28 mars 2014

Syrine

Le regard de Sean se glissa sur les courbes enchanteresses de la danseuse, sa peau tannée, son regard de braise ensorcelant sous ses longs cils noirs. Chaque pas de cette ronde voluptueuse s'accompagnait du son délicat du tambourin. Chaque mouvement se joignait de l'ombre lascive des voiles qui dansaient derrière elle sous le joug de la brise. Les lumières tamisées des flammes la grandissaient, harpie impérieuse aux longues boucles d'ébènes. Et en dépit des couleurs chatoyantes, de son incandescente beauté, un souffle froid suintait sur ses lèvres.

Il déglutit.

— Te laisserais-tu ensorceler ? souffla Jude à son oreille, d'une voix indécente.

Sean fronça les sourcils et poussa son amie d'une bourrade agacée, sans détacher une seule fois son regard de la femme-oiseau. La taquinerie franchit ses lèvres passivement :

— Serais-tu jalouse ?

Sur scène, Syrine ondoyait, ses pieds nus remuant la terre, la lueur des braséros étincelant sur le moindre de ses bracelets qui tintaient en rythme, glissaient sur sa peau. En transe, elle virevolta et les tissus légers qui tombaient depuis ses hanches, tourbillonnèrent. Danse brûlante, danse de la terre à la fluidité des rus, elle semblait s'accorder en tous points avec les éléments, avec la nature. Et dans un final aux allures dramatiques, elle se laissa tomber, genoux et mains dans la terre battue, tissus et longues mèches d'ébène jonchées de plumes éparpillées autour d'elle dans une corolle sensuelle.

Tonnerre d'applaudissements.

Encore un extrait pour Entrelacs.
Syrine et sa sœur, Nailah, sont probablement les plus sensuels de tous mes personnages et j'ai bien du travail, encore, pour rendre cela par écrit ! Cette scène est donc davantage un essai dans ce registre qu'autre chose, où j'essaie de retranscrire cette beauté.
 

9 mars 2014

Solitude

Le bruit de la porte qui se refermait sur Damon sembla résonner de longues minutes dans l’esprit d’Eileen. L’appartement, soudain désert et silencieux, ne reflétait plus que sa propre solitude. Immobile, elle laissait ce sentiment vide s’exprimer en elle ; ne pas penser, ne pas s’apitoyer, ne rien prévoir, juste laisser les échos se répercuter dans le néant, juste se laisser aller à cet état second.

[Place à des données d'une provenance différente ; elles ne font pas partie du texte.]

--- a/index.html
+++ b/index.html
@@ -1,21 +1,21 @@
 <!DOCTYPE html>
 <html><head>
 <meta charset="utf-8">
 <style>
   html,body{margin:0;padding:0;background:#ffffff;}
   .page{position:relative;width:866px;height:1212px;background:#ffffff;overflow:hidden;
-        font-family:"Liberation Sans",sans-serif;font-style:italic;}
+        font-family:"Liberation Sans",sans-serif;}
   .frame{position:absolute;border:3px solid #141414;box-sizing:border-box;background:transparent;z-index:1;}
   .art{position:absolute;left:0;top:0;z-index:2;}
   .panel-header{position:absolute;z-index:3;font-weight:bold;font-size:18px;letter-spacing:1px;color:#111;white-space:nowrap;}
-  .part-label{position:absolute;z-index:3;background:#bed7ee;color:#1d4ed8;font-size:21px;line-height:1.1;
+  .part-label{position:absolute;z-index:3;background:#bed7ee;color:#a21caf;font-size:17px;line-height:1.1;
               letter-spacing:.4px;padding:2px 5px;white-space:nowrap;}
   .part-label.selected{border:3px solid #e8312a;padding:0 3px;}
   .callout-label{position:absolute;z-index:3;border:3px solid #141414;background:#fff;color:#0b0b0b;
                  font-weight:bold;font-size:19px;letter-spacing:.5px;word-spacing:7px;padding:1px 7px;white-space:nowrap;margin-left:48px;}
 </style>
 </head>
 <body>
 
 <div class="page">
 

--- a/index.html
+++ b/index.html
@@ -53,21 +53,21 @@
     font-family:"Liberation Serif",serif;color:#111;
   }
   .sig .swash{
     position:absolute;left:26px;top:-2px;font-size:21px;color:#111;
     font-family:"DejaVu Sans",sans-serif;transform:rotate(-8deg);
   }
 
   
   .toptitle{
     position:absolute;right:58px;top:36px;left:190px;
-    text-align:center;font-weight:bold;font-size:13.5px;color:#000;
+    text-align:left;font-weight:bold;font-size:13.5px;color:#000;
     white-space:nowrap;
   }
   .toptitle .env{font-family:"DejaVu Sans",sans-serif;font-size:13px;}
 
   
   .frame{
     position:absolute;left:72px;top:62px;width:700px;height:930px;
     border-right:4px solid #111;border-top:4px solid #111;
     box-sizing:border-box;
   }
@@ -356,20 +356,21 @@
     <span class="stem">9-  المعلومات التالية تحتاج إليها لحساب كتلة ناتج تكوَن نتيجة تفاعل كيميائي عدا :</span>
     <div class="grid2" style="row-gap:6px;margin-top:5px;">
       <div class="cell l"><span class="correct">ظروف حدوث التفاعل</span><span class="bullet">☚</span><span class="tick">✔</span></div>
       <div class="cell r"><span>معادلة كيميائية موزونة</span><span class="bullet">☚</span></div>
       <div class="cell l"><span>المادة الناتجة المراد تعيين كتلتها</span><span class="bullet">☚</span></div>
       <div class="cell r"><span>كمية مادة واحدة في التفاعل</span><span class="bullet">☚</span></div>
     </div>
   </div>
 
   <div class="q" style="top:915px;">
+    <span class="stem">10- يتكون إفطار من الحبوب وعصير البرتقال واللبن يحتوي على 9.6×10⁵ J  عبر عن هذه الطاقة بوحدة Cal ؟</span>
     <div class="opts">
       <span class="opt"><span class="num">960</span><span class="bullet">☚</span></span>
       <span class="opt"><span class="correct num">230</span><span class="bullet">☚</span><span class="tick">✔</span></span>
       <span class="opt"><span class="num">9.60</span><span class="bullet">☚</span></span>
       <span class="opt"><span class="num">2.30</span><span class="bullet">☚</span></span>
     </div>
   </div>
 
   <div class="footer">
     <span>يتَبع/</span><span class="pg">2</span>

Les couleurs de la pièce ternirent, le côté accueillant et chaleureux du petit salon laissant peu à peu place à une grisaille atone. Les photos sur les murs n’étaient plus que de lointains souvenirs, qui dansaient paisiblement, douloureusement dans son esprit.

Le triste constat s’imposa à elle : très vite, elle se sentirait pitoyable. Elle plongerait dans cet abysse de chagrin, se noierait dans sa peine, étoufferait de désespoir. Le manque la consumerait en une lente agonie, la solitude éparpillerait son âme, anéantissant sa confiance en elle. Elle se recroquevilla un peu plus sur le canapé, laissa quelques larmes silencieuses creuser des sillons salés sur ses joues. Là aussi, le changement viendrait très vite ; la peine silencieuse allait peu à peu se muer en sanglots dévastateurs.

Et dans un futur plus lointain, elle surpasserait le stade d’épave. Lentement, elle se remettrait à penser à elle, à continuer à vivre. Lentement, elle remonterait la pente, seule, à la force de sa propre volonté. Car, enfin, elle aurait oublié quels étaient ces magnifiques sentiments.

Seule reste la solitude, quand on a oublié à quoi ressemble le bonheur.